(Before-and-after change records)
--------------------------------------------------

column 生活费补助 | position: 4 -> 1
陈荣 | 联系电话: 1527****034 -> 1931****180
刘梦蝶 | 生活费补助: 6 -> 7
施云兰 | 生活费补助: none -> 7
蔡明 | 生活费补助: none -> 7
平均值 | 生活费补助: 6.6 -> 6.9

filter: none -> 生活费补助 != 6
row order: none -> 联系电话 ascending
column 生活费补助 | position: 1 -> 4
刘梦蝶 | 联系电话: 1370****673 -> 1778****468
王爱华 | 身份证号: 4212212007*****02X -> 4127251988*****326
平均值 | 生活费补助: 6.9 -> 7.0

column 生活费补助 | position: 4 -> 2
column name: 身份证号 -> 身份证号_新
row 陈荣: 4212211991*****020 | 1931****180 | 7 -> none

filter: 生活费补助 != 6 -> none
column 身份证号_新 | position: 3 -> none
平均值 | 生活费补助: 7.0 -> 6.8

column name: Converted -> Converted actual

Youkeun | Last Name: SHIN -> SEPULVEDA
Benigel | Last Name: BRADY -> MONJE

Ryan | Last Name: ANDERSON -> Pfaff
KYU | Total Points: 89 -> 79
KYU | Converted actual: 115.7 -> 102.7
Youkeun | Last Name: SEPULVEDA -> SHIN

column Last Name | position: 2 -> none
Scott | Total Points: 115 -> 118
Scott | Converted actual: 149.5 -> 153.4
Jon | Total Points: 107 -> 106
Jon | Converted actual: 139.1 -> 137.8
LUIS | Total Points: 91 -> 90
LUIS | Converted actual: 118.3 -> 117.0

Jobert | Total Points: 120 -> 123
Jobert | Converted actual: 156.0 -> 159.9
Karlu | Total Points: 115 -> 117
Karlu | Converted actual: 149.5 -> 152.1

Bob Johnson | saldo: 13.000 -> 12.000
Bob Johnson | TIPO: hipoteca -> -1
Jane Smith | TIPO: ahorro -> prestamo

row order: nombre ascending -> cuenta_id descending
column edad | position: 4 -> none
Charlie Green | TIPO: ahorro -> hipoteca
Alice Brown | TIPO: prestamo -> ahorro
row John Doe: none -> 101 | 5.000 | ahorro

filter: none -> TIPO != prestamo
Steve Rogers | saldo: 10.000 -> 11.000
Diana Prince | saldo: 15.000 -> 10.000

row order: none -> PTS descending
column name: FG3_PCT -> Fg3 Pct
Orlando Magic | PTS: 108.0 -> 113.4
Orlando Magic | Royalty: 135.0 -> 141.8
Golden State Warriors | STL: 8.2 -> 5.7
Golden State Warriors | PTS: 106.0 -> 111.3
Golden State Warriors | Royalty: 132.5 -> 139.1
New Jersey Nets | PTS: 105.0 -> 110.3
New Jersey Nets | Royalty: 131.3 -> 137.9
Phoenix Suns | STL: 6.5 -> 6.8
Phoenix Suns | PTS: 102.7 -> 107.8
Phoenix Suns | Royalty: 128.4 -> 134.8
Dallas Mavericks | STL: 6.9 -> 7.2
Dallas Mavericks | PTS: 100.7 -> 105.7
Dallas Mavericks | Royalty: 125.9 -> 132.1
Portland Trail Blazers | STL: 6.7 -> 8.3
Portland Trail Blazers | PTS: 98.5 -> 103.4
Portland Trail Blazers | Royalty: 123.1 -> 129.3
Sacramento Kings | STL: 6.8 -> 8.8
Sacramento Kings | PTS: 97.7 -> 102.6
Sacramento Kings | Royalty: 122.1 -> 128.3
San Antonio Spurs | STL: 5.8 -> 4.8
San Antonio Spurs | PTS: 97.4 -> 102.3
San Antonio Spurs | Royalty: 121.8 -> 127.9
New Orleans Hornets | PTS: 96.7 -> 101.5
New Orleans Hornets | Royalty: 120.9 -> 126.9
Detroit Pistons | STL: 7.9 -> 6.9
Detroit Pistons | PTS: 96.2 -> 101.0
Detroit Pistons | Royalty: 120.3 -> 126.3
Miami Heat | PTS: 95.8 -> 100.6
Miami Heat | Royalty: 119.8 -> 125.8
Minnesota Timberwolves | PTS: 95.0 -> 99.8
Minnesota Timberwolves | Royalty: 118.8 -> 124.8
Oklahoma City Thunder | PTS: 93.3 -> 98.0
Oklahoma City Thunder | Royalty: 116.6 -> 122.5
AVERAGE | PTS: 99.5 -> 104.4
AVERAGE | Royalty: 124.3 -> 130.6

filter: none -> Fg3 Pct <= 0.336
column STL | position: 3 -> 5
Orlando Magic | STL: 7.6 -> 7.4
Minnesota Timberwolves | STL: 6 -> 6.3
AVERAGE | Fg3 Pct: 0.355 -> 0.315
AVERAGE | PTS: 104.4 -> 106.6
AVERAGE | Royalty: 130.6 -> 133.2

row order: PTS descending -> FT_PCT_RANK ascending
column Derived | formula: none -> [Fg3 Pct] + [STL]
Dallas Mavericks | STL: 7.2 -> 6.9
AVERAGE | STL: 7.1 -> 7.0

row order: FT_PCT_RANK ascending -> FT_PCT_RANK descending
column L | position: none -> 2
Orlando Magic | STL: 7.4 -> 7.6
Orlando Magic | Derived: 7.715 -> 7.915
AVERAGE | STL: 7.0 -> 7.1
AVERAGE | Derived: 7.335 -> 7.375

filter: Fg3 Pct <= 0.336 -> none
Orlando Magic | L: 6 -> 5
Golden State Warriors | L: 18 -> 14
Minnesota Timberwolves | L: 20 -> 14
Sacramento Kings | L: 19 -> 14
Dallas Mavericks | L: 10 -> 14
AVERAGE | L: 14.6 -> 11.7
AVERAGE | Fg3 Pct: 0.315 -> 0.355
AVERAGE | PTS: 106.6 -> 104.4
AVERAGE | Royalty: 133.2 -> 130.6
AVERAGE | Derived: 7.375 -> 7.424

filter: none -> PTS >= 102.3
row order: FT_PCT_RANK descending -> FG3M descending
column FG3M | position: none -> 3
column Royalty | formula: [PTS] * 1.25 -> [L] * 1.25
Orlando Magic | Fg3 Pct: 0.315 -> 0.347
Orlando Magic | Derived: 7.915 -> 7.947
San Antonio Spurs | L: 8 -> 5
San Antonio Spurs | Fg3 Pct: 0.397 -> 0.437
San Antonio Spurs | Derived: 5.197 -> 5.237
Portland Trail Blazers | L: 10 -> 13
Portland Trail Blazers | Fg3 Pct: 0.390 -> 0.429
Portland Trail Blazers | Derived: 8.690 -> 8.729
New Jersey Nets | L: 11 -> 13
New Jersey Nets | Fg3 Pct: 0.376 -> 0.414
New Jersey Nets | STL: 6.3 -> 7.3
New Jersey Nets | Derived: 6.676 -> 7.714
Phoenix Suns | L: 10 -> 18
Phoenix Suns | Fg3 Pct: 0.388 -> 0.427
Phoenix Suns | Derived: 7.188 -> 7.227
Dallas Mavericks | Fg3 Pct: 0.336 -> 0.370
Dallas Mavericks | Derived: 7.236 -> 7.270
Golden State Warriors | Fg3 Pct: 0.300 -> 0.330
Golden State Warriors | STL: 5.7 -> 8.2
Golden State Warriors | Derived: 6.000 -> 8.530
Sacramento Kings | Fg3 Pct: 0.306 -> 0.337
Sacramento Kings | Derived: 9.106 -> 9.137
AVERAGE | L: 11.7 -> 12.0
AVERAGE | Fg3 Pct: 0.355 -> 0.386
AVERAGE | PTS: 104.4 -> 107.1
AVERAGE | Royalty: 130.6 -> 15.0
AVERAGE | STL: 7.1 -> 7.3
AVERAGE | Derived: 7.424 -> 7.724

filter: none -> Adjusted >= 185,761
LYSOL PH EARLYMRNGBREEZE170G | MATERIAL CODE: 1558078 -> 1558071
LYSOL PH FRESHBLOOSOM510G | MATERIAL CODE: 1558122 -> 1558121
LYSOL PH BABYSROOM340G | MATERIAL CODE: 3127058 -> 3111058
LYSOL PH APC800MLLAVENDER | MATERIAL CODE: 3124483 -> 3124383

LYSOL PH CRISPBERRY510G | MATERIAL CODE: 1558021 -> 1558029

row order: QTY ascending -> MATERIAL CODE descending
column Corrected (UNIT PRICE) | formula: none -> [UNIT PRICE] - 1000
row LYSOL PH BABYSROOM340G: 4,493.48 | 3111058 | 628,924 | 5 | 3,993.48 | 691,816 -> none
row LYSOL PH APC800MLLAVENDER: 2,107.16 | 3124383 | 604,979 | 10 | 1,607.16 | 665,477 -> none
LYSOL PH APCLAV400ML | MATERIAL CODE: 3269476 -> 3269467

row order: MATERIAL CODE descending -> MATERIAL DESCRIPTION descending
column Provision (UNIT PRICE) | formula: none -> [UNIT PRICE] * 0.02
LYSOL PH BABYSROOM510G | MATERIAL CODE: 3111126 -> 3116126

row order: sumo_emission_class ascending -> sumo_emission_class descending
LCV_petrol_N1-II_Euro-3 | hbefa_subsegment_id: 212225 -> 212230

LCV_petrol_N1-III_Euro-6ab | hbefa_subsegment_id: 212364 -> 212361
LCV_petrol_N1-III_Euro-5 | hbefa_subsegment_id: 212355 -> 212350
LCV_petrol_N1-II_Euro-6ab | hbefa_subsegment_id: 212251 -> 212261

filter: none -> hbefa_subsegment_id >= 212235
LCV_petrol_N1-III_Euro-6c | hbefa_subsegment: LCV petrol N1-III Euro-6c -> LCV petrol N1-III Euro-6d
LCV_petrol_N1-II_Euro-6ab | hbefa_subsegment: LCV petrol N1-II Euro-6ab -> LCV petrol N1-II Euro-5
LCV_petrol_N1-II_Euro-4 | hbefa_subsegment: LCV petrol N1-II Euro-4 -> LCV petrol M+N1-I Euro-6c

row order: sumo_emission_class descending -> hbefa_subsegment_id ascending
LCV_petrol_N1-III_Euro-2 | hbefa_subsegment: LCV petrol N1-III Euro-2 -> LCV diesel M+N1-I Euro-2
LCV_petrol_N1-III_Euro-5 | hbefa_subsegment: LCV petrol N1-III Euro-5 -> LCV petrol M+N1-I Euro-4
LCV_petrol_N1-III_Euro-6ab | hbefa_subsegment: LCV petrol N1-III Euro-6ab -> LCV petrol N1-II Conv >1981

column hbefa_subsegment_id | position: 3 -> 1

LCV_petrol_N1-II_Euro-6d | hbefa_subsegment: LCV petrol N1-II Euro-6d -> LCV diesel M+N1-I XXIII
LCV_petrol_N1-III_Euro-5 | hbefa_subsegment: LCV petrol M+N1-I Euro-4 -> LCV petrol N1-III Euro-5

--------------------------------------------------

▸ WORK TO BE COMPLETED: Scan the data above. Return every line with "Total" in it.

▸ YOUR RESPONSE:
KYU | Total Points: 89 -> 79
Scott | Total Points: 115 -> 118
Jon | Total Points: 107 -> 106
LUIS | Total Points: 91 -> 90
Jobert | Total Points: 120 -> 123
Karlu | Total Points: 115 -> 117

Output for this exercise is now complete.